Referring to FIGS. 2-7, when inserted into printhead assembly 14, ink cartridges 16-22 are supported in a holder 44 and along a base part 46 of printhead assembly 14. Each ink cartridge 16-22 includes an electrical interface 48, an ink port 50, and an air port 52 that connects to a corresponding electrical interface 54, ink port 56, and air port 58 on printhead assembly 14. As shown in FIG. 6, cartridge ink port 50 is connected to an ink reservoir 60 in cartridge 22. As shown in FIG. 7, air port 52 is connected to a pressure regulator bag 62 in cartridge 22 through an air channel 70.

Each PHA air port 58 is connected to air pump 36 through an air distribution manifold 64 and tubing 66. During a priming operation, air is pumped into and then vented from regulator bag 62 very quickly to alternately inflate bag 62 to push ink through ink ports 50, 56 to printhead assembly 14 and then deflate bag 62 to pull froth out of printhead assembly 14 into reservoir 60 through ink ports 50, 56. This push/pull cycle may be repeated several times to fill printhead assembly 14 with ink and to remove air from printhead assembly 14 into reservoir 60.

One example of a printhead assembly priming operation will now be described in detail with reference to the flow chart of FIG. 8 and the simplified side section views of FIGS. 9A-9D, which show one of the four PHA ink ports 56 and the adjoining ink fill chamber 68 in middle PHA housing 45. Referring to FIG. 9A, ink is supplied to PHA 14 through ink port 56 into ink fill chamber 68. Chamber 68 is part of ink flow passage 26 through which ink is delivered to printhead 24 (FIG. 1).
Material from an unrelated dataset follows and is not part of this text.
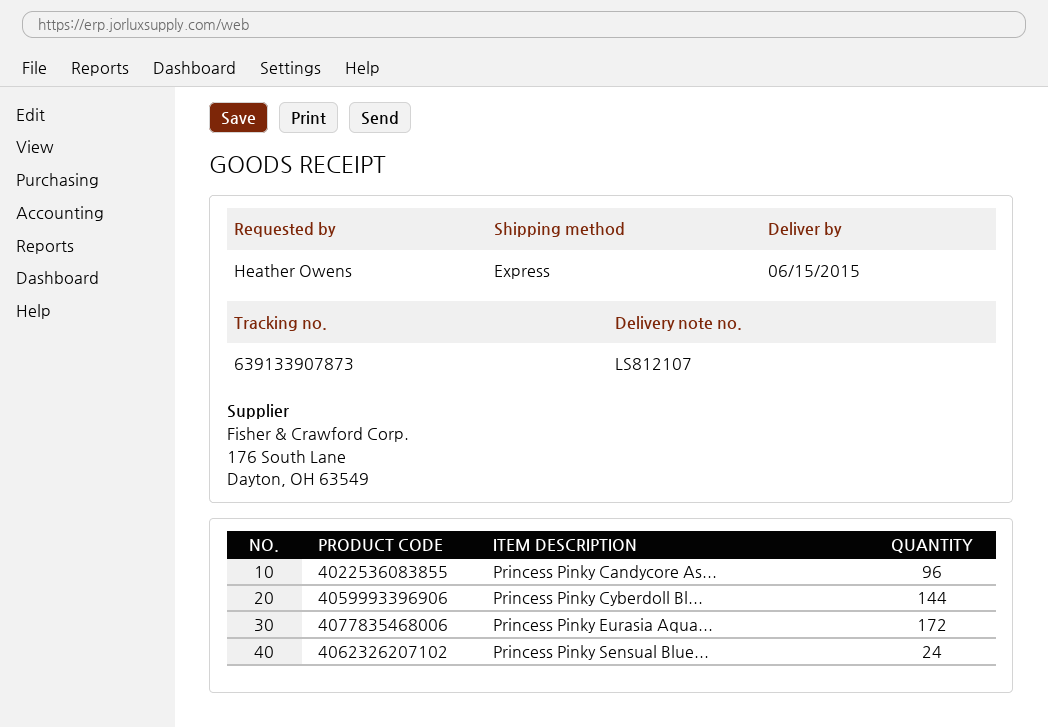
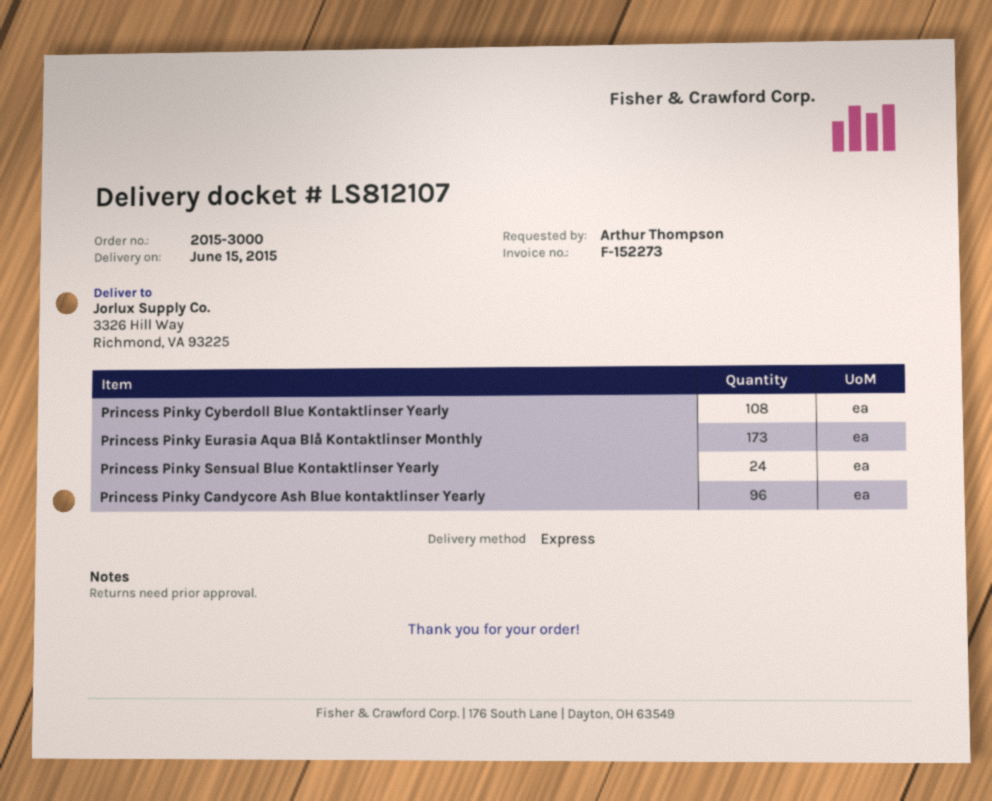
ordered by: Heather Owens -> Arthur Thompson
Princess Pinky Cyberdoll Bl...: 144 -> 108
Princess Pinky Eurasia Aqua...: 172 -> 173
A filter 72 at the bottom of chamber 68 filters contaminants from ink flowing to the printhead. Filter 72 also serves as a barrier to air moving up from the printhead into ink fill chamber 68. The ink level in FIG. 9A, indicated by line 74A in chamber 68, is low and air 75 has entered fill chamber 68, for example when an ink cartridge has been depleted and replaced with a new ink cartridge. Air from the printhead has also accumulated in a holding area 76 adjacent to filter 72. Ink level sensors 78 and 80 signal controller 34 (FIG. 1) the level of ink in chamber 68. The low ink condition shown in FIG. 9A is the start (block 810) for the priming operation shown in FIG. 8.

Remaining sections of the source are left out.